Brazil has seen a significant shift in insured losses from natural catastrophes, with Gallagher Re reporting a sharp increase in recent years.
Adjusted to 2024 values, the average insured loss in Brazil for the period from 2000 to 2019 was US$175 million. For the five-year period from 2020 to 2024, that average rose to US$908 million, a fivefold increase attributed mainly to severe droughts and floods.
A pronounced protection gap persists in Brazil, particularly highlighted by recent catastrophic flooding in Rio Grande do Sul. Economic losses from the event were estimated at US$15 billion, but only US$1.5 billion was insured by the private market, resulting in a 90% protection gap.
Gallagher Re notes that low insurance penetration leaves many businesses to manage reconstruction costs without insurer support, while the social impact is especially acute for lower-income communities in informal settlements.

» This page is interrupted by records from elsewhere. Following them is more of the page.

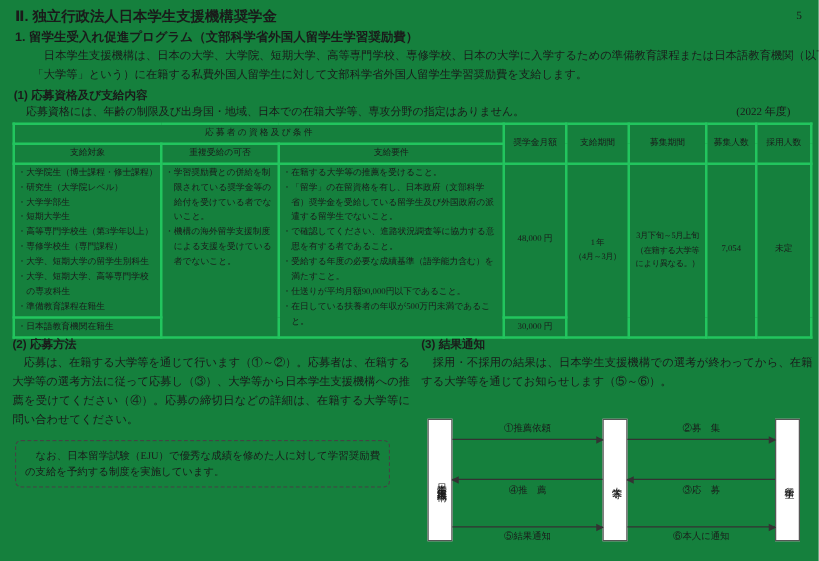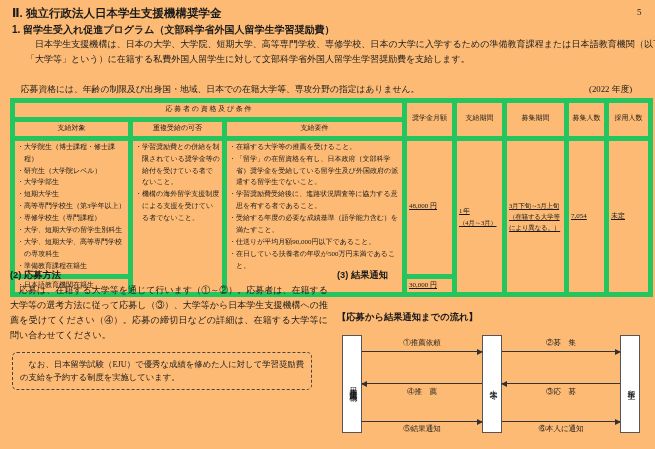--- a/index.html
+++ b/index.html
@@ -5,7 +5,7 @@
   * { margin:0; padding:0; box-sizing:border-box; }
   html,body { background:#e8e8e8; }
   .page {
-    position:relative; width:655px; height:449px; background:#fdba74;
+    position:relative; width:655px; height:449px; background:#15803d;
     font-family:"Liberation Serif","DejaVu Serif",serif; color:#1a1a1a;
     overflow:hidden; margin:0 auto;
   }

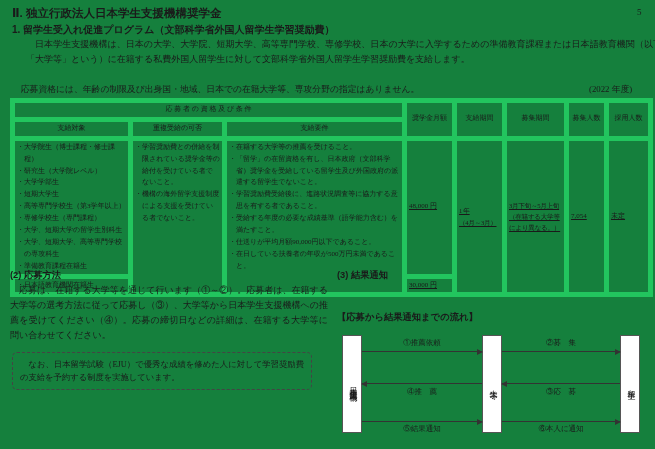--- a/index.html
+++ b/index.html
@@ -58,6 +58,7 @@
   <div class="abs h2" style="left:12px; top:23px;text-align:right;">1. 留学生受入れ促進プログラム（文部科学省外国人留学生学習奨励費）</div>
   <div class="abs para" style="left:26px; top:37px; width:636px;">　日本学生支援機構は、日本の大学、大学院、短期大学、高等専門学校、専修学校、日本の大学に入学するための準備教育課程または日本語教育機関（以下「大学等」という）に在籍する私費外国人留学生に対して文部科学省外国人留学生学習奨励費を支給します。</div>
 
+  <div class="abs sec-h" style="left:11px; top:70px;">(1) 応募資格及び支給内容</div>
   <div class="abs small-note" style="left:12px; top:84px;">　応募資格には、年齢の制限及び出身国・地域、日本での在籍大学等、専攻分野の指定はありません。</div>
   <div class="abs small-note" style="left:589px; top:84px;">(2022 年度)</div>
 

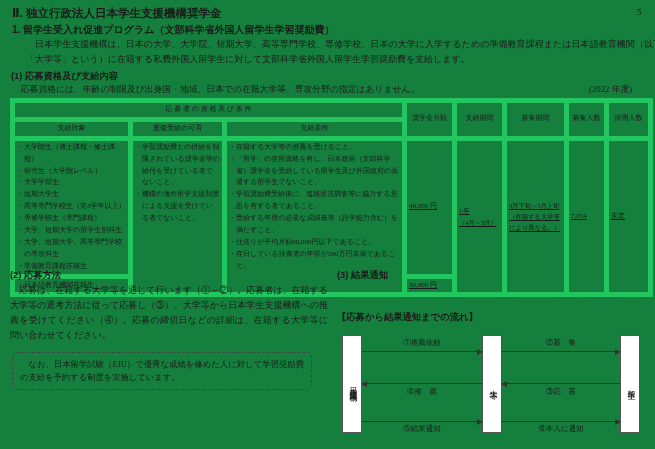--- a/index.html
+++ b/index.html
@@ -18,7 +18,7 @@
   .small-note { font-size:8.8px; }
 
   table.main { border-collapse:collapse; table-layout:fixed; font-size:7px; line-height:1.7; }
-  table.main th, table.main td { border:5px solid #22c55e; padding:1px 2px; }
+  table.main th, table.main td { border:2px solid #22c55e; padding:1px 2px; }
   table.main th { font-weight:normal; text-align:center; vertical-align:middle; }
   td.list-cell { vertical-align:top; padding:2px 3px 1px 3px; }
   td.center-cell { vertical-align:middle;text-decoration:underline; }

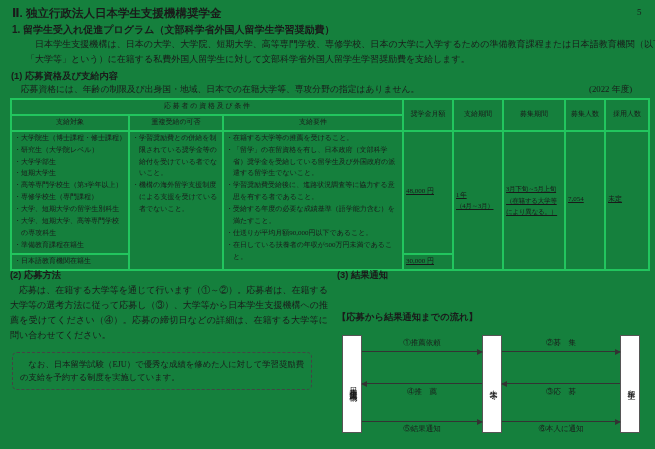--- a/index.html
+++ b/index.html
@@ -106,7 +106,7 @@
         <td class="list-cell" rowspan="2">
           <div class="hang">・在籍する大学等の推薦を受けること。</div>
           <div class="hang">・「留学」の在留資格を有し、日本政府（文部科学省）奨学金を受給している留学生及び外国政府の派遣する留学生でないこと。</div>
-          <div class="hang">・学習奨励費受給後に、進路状況調査等に協力する意思を有する者であること。</div>
+          <div class="hang">・で確認してください、進路状況調査等に協力する意思を有する者であること。</div>
           <div class="hang">・受給する年度の必要な成績基準（語学能力含む）を満たすこと。</div>
           <div class="hang">・仕送りが平均月額90,000円以下であること。</div>
           <div class="hang">・在日している扶養者の年収が500万円未満であること。</div>

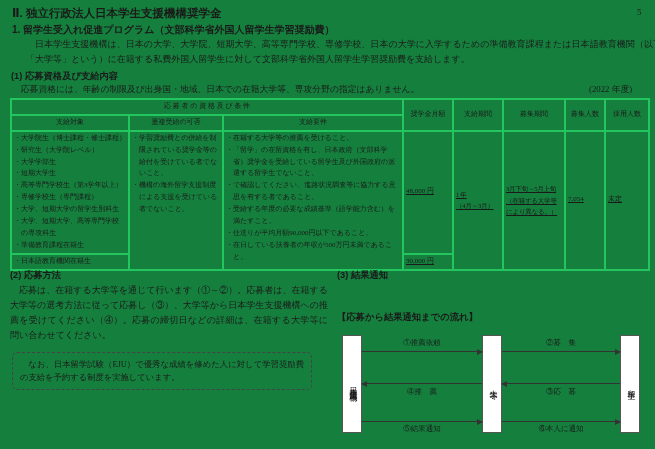--- a/index.html
+++ b/index.html
@@ -21,7 +21,7 @@
   table.main th, table.main td { border:2px solid #22c55e; padding:1px 2px; }
   table.main th { font-weight:normal; text-align:center; vertical-align:middle; }
   td.list-cell { vertical-align:top; padding:2px 3px 1px 3px; }
-  td.center-cell { vertical-align:middle;text-decoration:underline; }
+  td.center-cell { text-align:center; vertical-align:middle; }
   .pre { white-space:pre-line; }
   .tight { letter-spacing:-0.3px; font-size:6.6px; }
   .hang { padding-left:7px; text-indent:-7px; }

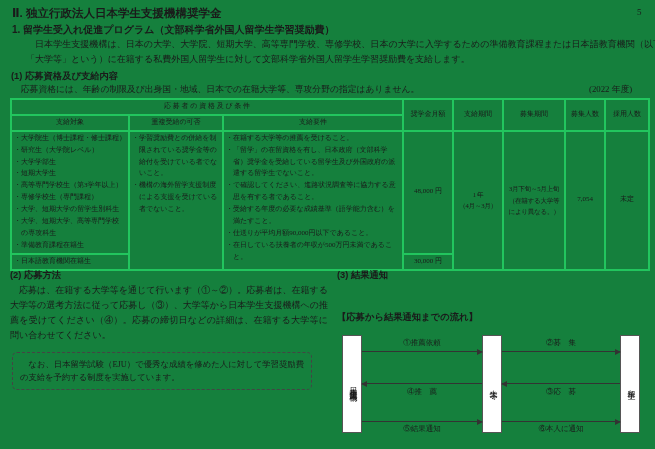--- a/index.html
+++ b/index.html
@@ -137,6 +137,7 @@
   </div>
 
   <div class="abs sec-h" style="left:337px; top:269px;">(3) 結果通知</div>
+  <div class="abs para" style="left:337px; top:283px; width:313px;">　採用・不採用の結果は、日本学生支援機構での選考が終わってから、在籍する大学等を通じてお知らせします（⑤～⑥）。</div>
   <div class="abs sec-h" style="left:337px; top:311px;">【応募から結果通知までの流れ】</div>
 
   <div class="flow" style="left:340px; top:327px; width:302px; height:120px;">

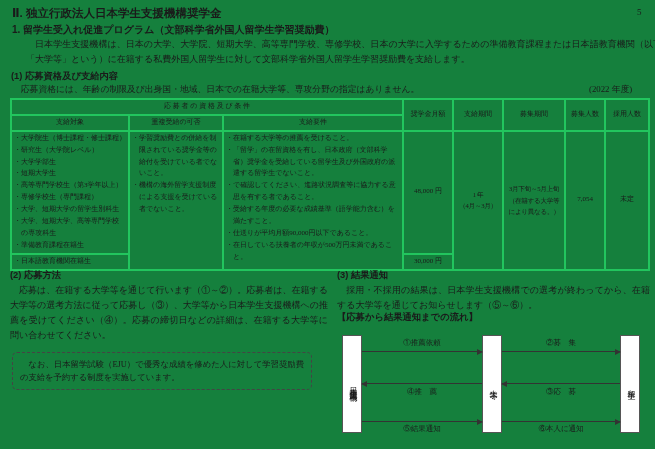--- a/index.html
+++ b/index.html
@@ -138,7 +138,6 @@
 
   <div class="abs sec-h" style="left:337px; top:269px;">(3) 結果通知</div>
   <div class="abs para" style="left:337px; top:283px; width:313px;">　採用・不採用の結果は、日本学生支援機構での選考が終わってから、在籍する大学等を通じてお知らせします（⑤～⑥）。</div>
-  <div class="abs sec-h" style="left:337px; top:311px;">【応募から結果通知までの流れ】</div>
 
   <div class="flow" style="left:340px; top:327px; width:302px; height:120px;">
     <div class="vbox" style="left:2px;">日本学生支援機構</div>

AM Best has maintained a negative outlook for Brazil’s reinsurance sector in 2024, citing ongoing political uncertainty, tax reform, and regulatory restrictions on foreign assets as key challenges. While the sector saw growth in property, special risks, aeronautics, and financial risk lines, agricultural reinsurance declined by 47%.
The growing protection gap, combined with the devastation of natural disasters, slows economic recovery and places additional strain on infrastructure. Gallagher Re observes that climate change, rapid urbanization, and coastal migration are altering the frequency and severity of catastrophes, raising costs and risks for communities.
Globally, the insurance protection gap for natural catastrophes reached 60% in 2024, according to WTW’s Natural Catastrophe Review. The year also marked the first time average global temperatures surpassed 1.5°C above pre-industrial levels.
Total economic damages from natural catastrophes exceeded US$350 billion, underscoring the lack of resilience to climate-related risks and the growing need for innovative insurance solutions.
Gallagher Re attributes the increasing trend in Brazilian catastrophe losses to exposure growth, infrastructure challenges, and climate change. Underinsurance is also contributing to rising inequality, as those without coverage are more exposed to financial shocks. The insurance industry is examining ways to improve financial education and expand access to insurance products.
Efforts to address the protection gap include new projects from Brazil’s National Confederation of Insurers (CNseg), which are aligned with the United Nations’ Sustainable Development Goals.
These initiatives focus on expanding coverage and strengthening financial protection, including risk-reduction programs tied to climate adaptation, such as investments in flood defenses and nature-based solutions.
Parametric insurance has gained traction in Brazil, offering non-indemnity protection with faster payouts. One example is a rainfall parametric solution in Brazil’s Northeast, which provides income protection for cocoa farmers in Bahia during critical crop periods.
Gallagher Re points to similar parametric and microinsurance initiatives in Latin America, such as Colombia’s MiCRO and Brazil’s PASI, which have improved financial resilience for low-income populations and small entrepreneurs.
These developments illustrate the insurance sector’s potential to support innovation and resilience, while also expanding the private insurance market. Gallagher Re notes that with industry expertise, capital, and technology, insurers can play a central role in building a more equitable and sustainable future.